Society launches new digital content hub on Vaccines: the global challenge for microbiology

30 March 2020

We are launching new collections of digital content for our 75th anniversary, under the heading Why Microbiology Matters. The third of these digital content hubs is dedicated to ‘Vaccines: the global challenge for microbiology’.

Microbes are everywhere and affect almost all aspects of our lives. We cannot see them, but our world would not function without them. Bacteria, viruses, fungi, protists, archaea, algae and other microscopic life forms are on us and in us, in the air, soil, water and our food. They are in and on the surfaces of everything in our homes, workplaces and other environments. Most do not harm us and many are essential for the good health of humans, animals and the planet.

In 2020 we celebrate the 75th anniversary of our founding with a year of activities dedicated to demonstrating the impact of microbiologists’ past, present and future – bringing together and empowering communities that help shape the future of microbiology.

Why Microbiology Matters

In 2018 we launched a call to the community to nominate a discovery, event or activity that best highlights how microbiology answers big questions by giving us knowledge of very small things. 
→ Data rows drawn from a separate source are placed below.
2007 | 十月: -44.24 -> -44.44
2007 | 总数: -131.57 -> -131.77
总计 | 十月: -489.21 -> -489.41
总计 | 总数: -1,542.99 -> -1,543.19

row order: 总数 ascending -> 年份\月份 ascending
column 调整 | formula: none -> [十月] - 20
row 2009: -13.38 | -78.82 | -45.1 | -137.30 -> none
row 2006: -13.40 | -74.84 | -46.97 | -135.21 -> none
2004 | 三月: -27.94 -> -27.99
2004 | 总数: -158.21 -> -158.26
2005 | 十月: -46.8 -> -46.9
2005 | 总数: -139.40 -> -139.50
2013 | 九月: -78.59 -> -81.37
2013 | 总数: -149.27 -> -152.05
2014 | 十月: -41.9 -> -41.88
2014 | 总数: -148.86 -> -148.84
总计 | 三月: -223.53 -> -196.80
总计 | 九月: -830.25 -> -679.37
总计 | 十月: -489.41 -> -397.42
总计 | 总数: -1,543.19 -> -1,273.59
From the submissions received from throughout the microbiology community, we have created a series of digital content hubs, each examining an important theme in detail, including testimony from our members working in each area and a wealth of rich and interactive content. We will continue to add new content to the hubs as it becomes available, and each one will grow and be added to beyond our anniversary year, as a lasting resource for the microbiology community.
If you are interested in getting involved, please email
© Nicola Stonehouse and Oluwapelumi Adeyemi

Vaccines: the global challenge for microbiology: content brought together for the first time

The third in our series, ‘Vaccines: the global challenge for microbiology’, will examine how vaccines work, vaccination and herd immunity, disease eradication and vaccine production.
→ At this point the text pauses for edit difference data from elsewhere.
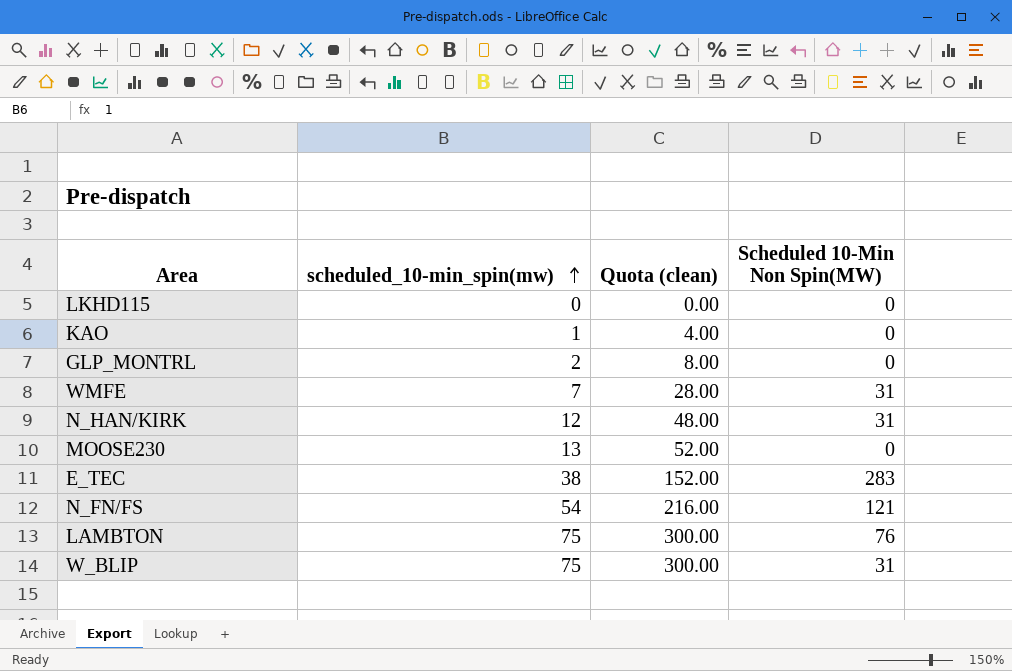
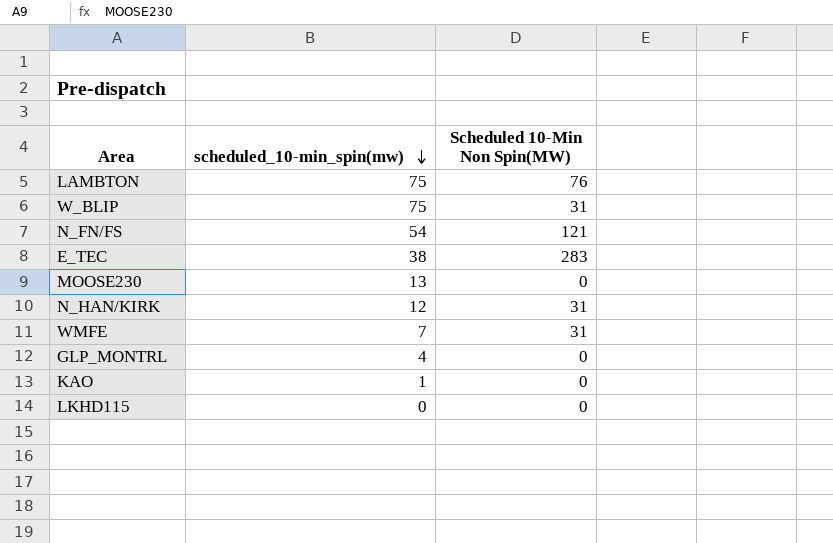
row order: scheduled_10-min_spin(mw) ascending -> scheduled_10-min_spin(mw) descending
column Quota (clean) | formula: [scheduled_10-min_spin(mw)] * 4 -> none
GLP_MONTRL | scheduled_10-min_spin(mw): 2 -> 4

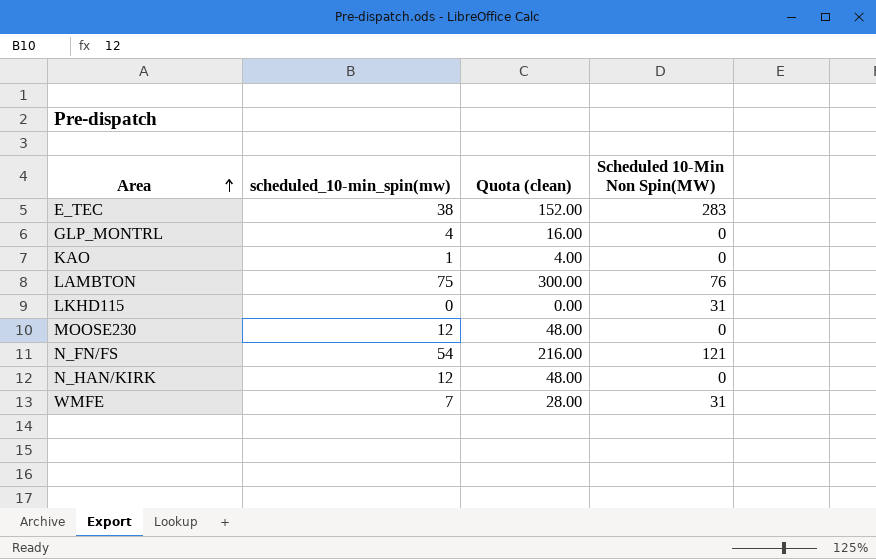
row order: scheduled_10-min_spin(mw) descending -> Area ascending
column Quota (clean) | formula: none -> [scheduled_10-min_spin(mw)] * 4
row W_BLIP: 75 | 31 -> none
LKHD115 | Scheduled 10-Min Non Spin(MW): 0 -> 31
MOOSE230 | scheduled_10-min_spin(mw): 13 -> 12
N_HAN/KIRK | Scheduled 10-Min Non Spin(MW): 31 -> 0

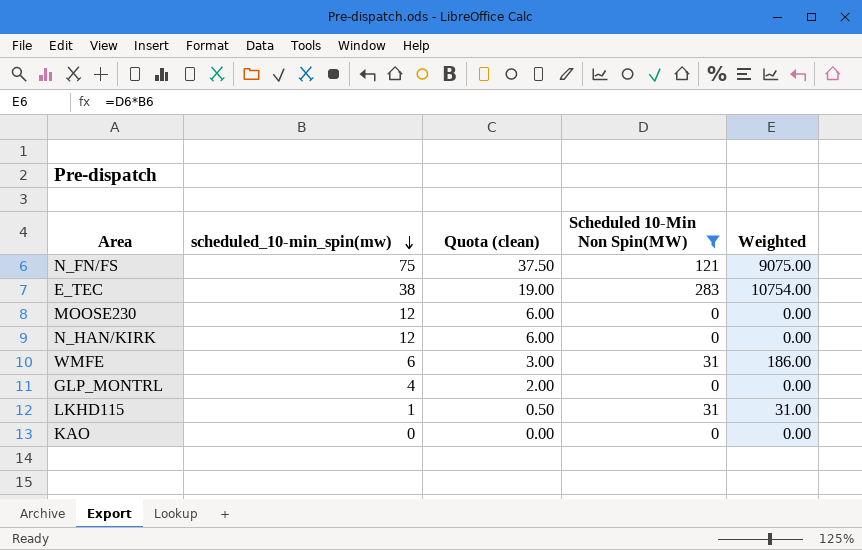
filter: none -> Scheduled 10-Min Non Spin(MW) != 76
row order: Area ascending -> scheduled_10-min_spin(mw) descending
column Quota (clean) | formula: [scheduled_10-min_spin(mw)] * 4 -> [scheduled_10-min_spin(mw)] * 0.5
column Weighted | formula: none -> [scheduled_10-min_spin(mw)] * [Scheduled 10-Min Non Spin(MW)]
N_FN/FS | scheduled_10-min_spin(mw): 54 -> 75
WMFE | scheduled_10-min_spin(mw): 7 -> 6
LKHD115 | scheduled_10-min_spin(mw): 0 -> 1
KAO | scheduled_10-min_spin(mw): 1 -> 0

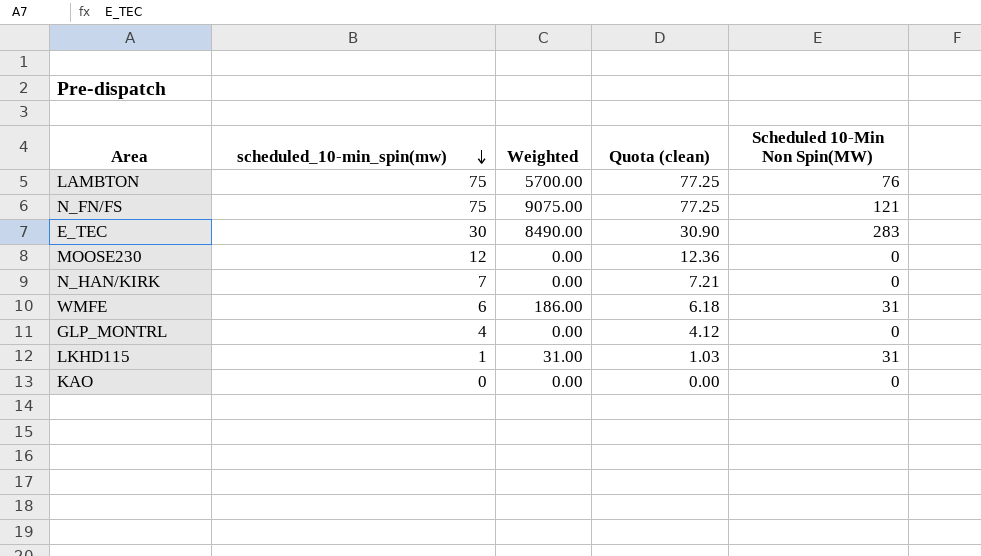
filter: Scheduled 10-Min Non Spin(MW) != 76 -> none
column Weighted | position: 5 -> 3
column Quota (clean) | formula: [scheduled_10-min_spin(mw)] * 0.5 -> [scheduled_10-min_spin(mw)] * 1.03
E_TEC | scheduled_10-min_spin(mw): 38 -> 30
E_TEC | Weighted: 10754.00 -> 8490.00
N_HAN/KIRK | scheduled_10-min_spin(mw): 12 -> 7

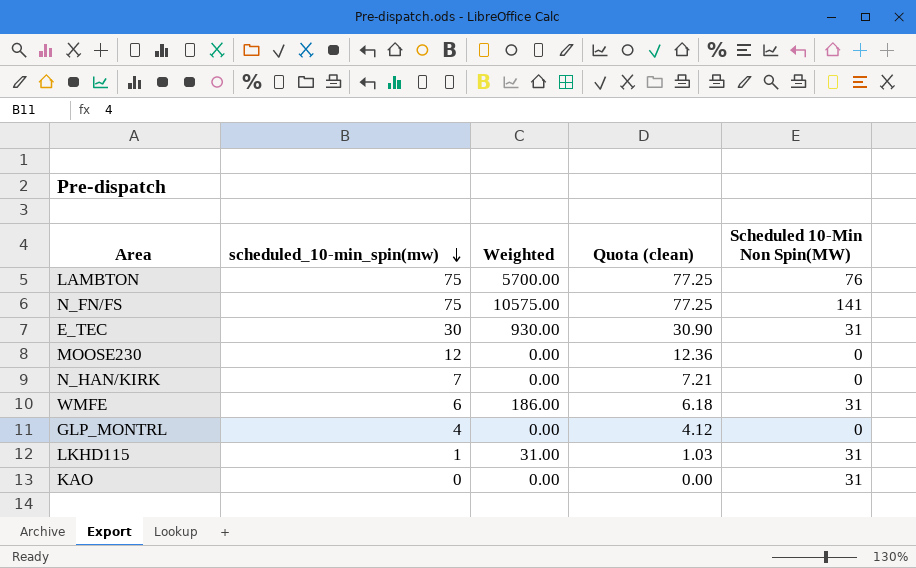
N_FN/FS | Weighted: 9075.00 -> 10575.00
N_FN/FS | Scheduled 10-Min Non Spin(MW): 121 -> 141
E_TEC | Weighted: 8490.00 -> 930.00
E_TEC | Scheduled 10-Min Non Spin(MW): 283 -> 31
KAO | Scheduled 10-Min Non Spin(MW): 0 -> 31

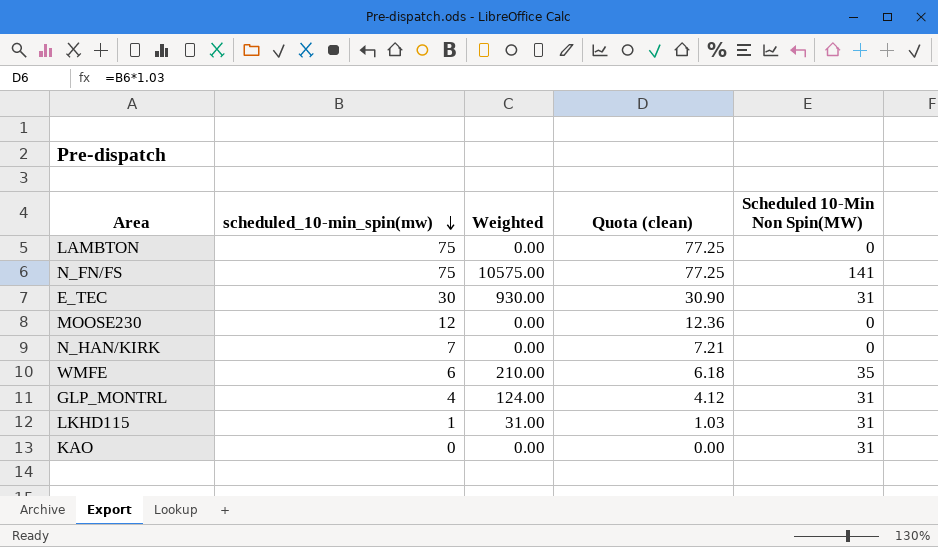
LAMBTON | Weighted: 5700.00 -> 0.00
LAMBTON | Scheduled 10-Min Non Spin(MW): 76 -> 0
WMFE | Weighted: 186.00 -> 210.00
WMFE | Scheduled 10-Min Non Spin(MW): 31 -> 35
GLP_MONTRL | Weighted: 0.00 -> 124.00
GLP_MONTRL | Scheduled 10-Min Non Spin(MW): 0 -> 31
The hub will include the following content:

  • An explainer on what vaccines are and why emerging research is so important for global health.
  • Interviews and case studies from microbiologists working on the innovative science involved in understanding disease and vaccination.
  • Resources available to explore, including current research on novel and therapeutic vaccines; how scientists are working to improve the development of rapid diagnostic tests in low and middle-income countries; and the role of global advocacy in eradicating disease.  

We invite the community and all those interested in understanding more about vaccines to access this wide variety of content, brought together in one place for the first time. 

Four further content hubs, all on different and fascinating areas of microbiology, will be released during the year. Keep coming back for more. Look out for further updates on our website or via Twitter using the hashtags #WhyMicroMatters and #MicrobioSoc75th.

Celebrating the impact of microbiologists past, present and future

Other anniversary events and activities during our anniversary year include our microbiology images project, which highlights how microbiology answers big questions by giving us knowledge of very small things.

We recently launched our latest 75th anniversary activity: ‘Microbiology Book Club’. Inspired by Jo Verran’s Bad Bugs Book Club, we have released digital guidance on starting your own microbiology book club and understanding how public perception of microbiology is influenced by the representation of the discipline in books and films.

We will be continuing work on our policy project, ‘A Sustainable Future’, demonstrating the value and raising the profile of microbiology in addressing the world’s biggest challenges.

Throughout 2020, we will convert our complete journal archive into the modern format, improving the visibility and reusability of our archive, and preserving our content for the long term.